Auch sollte dem Leser klar sein, dass die Preisentwicklung der letzten fünf Jahre kaum Aufschluss auf die zukünftige Wertentwicklung gibt, sie taugt eher zur Betrachtung, was hätte man kaufen  sollen, als für die Überlegung, was man heute kaufen müsste.

Und sowieso kaufen wir Oldtimer-Enthusiasten unsere Autos ja nicht in Hinblick auf zukünftige Wertgewinne sondern aus Freude an der Sache.

Weil aber das Analysieren von Preisentwicklungen durchaus seinen Reiz hat, haben auch wir bei Zwischengas unsere “ Fahrzeugbewertung ” etwas ausgebaut. Ab sofort zeigen wir bei jeder Preissituation für ein Fahrzeug auch die durchschnittliche jährliche Wertentwicklung über die letzten rund vier Jahre an.

Marktwert Porsche Carrera RS auf Zwischengas

Dabei vergleichen wir nicht wie Oldtimer Markt den Zustand 3 sondern ein gewichtetes Mittel aller gespeicherten Zustände  mit Betonung der Werte für Zustand 2 und 3. Premium-Leser können die Wertentwicklung sogar als Kurve sehen.

Ein Blick in unsere Fahrzeugbewertungen (im Menü unter “Markt”) lohnt sich also!

von gi******
07.04.2015 (15:58)
Antworten
Exzellente Überlegungen und Beobachtungen! Voll gegen den Strom der unzähligen "Preisblase"-Diskussionen
von C2******
08.04.2015 (10:02)
Antworten
Hallo,

ich habe vor Jahren mal mit Classic Data (noch mit Herrn Stauch) über Sinn und Unsinn von Preisbewertungen zu Vorkriegsautos diskutiert. Nach wie vor bin ich der Meinung, dass das absolut überflüssige Liebesmüh ist - wie bitte will man einen "Marktwert" festlegen, wenn ein Autotyp (z.B. Peugeot 402 Eclipse, diverse Delage/Delahaye usw. usw.) in 5 Jahren einmal auf dem Markt angeboten wird? Diese Autos sind so viel oder wenig wert, wie ein Käufer dafür bereit ist, zu zahlen, sodaß man sie sinnvollerweise aus der Classic Data Auflistung herauslassen sollte.

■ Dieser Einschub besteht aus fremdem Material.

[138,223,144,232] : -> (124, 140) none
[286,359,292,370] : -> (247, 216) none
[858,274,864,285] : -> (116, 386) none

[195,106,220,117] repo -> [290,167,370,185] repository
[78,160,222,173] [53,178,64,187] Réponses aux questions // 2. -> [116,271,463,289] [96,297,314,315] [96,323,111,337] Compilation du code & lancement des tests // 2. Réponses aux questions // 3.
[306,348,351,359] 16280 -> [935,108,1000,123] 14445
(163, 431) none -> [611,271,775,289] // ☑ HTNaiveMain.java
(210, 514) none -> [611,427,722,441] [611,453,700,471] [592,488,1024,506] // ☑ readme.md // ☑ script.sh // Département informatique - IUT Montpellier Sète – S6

Der Käufer will so ein Auto ggf. unbedingt haben, was zu den nicht nachvollziehbaren Ergebnissen z.B. bei der Baillonauktion führt. Dann darf er aber auch nicht heulen, wenn andere das nicht so sehen und sein überzogener Preis bei einem erneuten Verkauf nicht mehr erzielt werden kann.

Einen "Marktwert" kann es nur dort geben, wo ein regelmässiger Handel stattfindet und ein ausreichendes Angebots- und Nachfragespektrum gegeben ist - also bei Vorkriegs-Volumenmodellen wie Ford T oder A etc. und im Nachkriegsbereich.

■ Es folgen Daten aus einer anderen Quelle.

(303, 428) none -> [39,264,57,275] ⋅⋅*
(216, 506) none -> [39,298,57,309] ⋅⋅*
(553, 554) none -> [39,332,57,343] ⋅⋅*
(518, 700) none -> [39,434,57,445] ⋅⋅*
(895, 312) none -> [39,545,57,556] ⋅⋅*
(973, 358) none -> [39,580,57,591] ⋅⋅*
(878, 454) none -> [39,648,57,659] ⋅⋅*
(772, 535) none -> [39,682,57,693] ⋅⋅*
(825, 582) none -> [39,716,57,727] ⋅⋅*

Was mich mehr ärgert ist, dass Youngtimer und Pseudo-Oldtimer der 1980er Jahre im Stil vom Golf I von der Presse systematisch "gepuscht" werden. Wenn über diese Autos, die oft eher zum Fähnchenhändler gehören, nichts mehr publiziert wird und der freiwerdende Platz für Berichte über wirkliche Oldtimer - also alle Fahrzeuge, die vor 1970 gebaut wurden - genutzt würde, ändert sich das Verbraucherverhalten sicherlich. Wenn man Neulingen einredet, stilistische Unglücke wie der MB W 107 seien tolle, sammelwürdige Oldtimer, braucht man sich nicht wundern, wenn die die Dinger zu überzogenen Preisen auch kaufen und dann enttäuscht sind, wenn ein Veranstalter sich entschließt, solche Autos im Feld zu begrenzen. Aktuell ist das so im "Strassencorso" bei der Solitude Revival, wo ein Annahmestopp für Porsche 356/911, MB SL etc. verfügt wurde, man aber z.B. mit einem Morris Minor oder Peugeot 203 noch gute Chancen hat.

Gruß Michael Kreuz (Deutsches Peugeot Vorkriegs Register) - www.vorkriegs-peugeot.de
von an******
11.04.2015 (10:37)
Antworten
Nein , weil man vergessen hat die Interessen bei der Jugend anzubringen und sie zu motivieren. Die Überheblichkeit/ Arroganz von den Clubs und Oldtimerverbänden gegenüber den Jungen und den Jungtimer für zu einen grossen Desinteresse, damit verbunden eine zukünftige Käuferschicht im unteren und mittlerem Preissegment.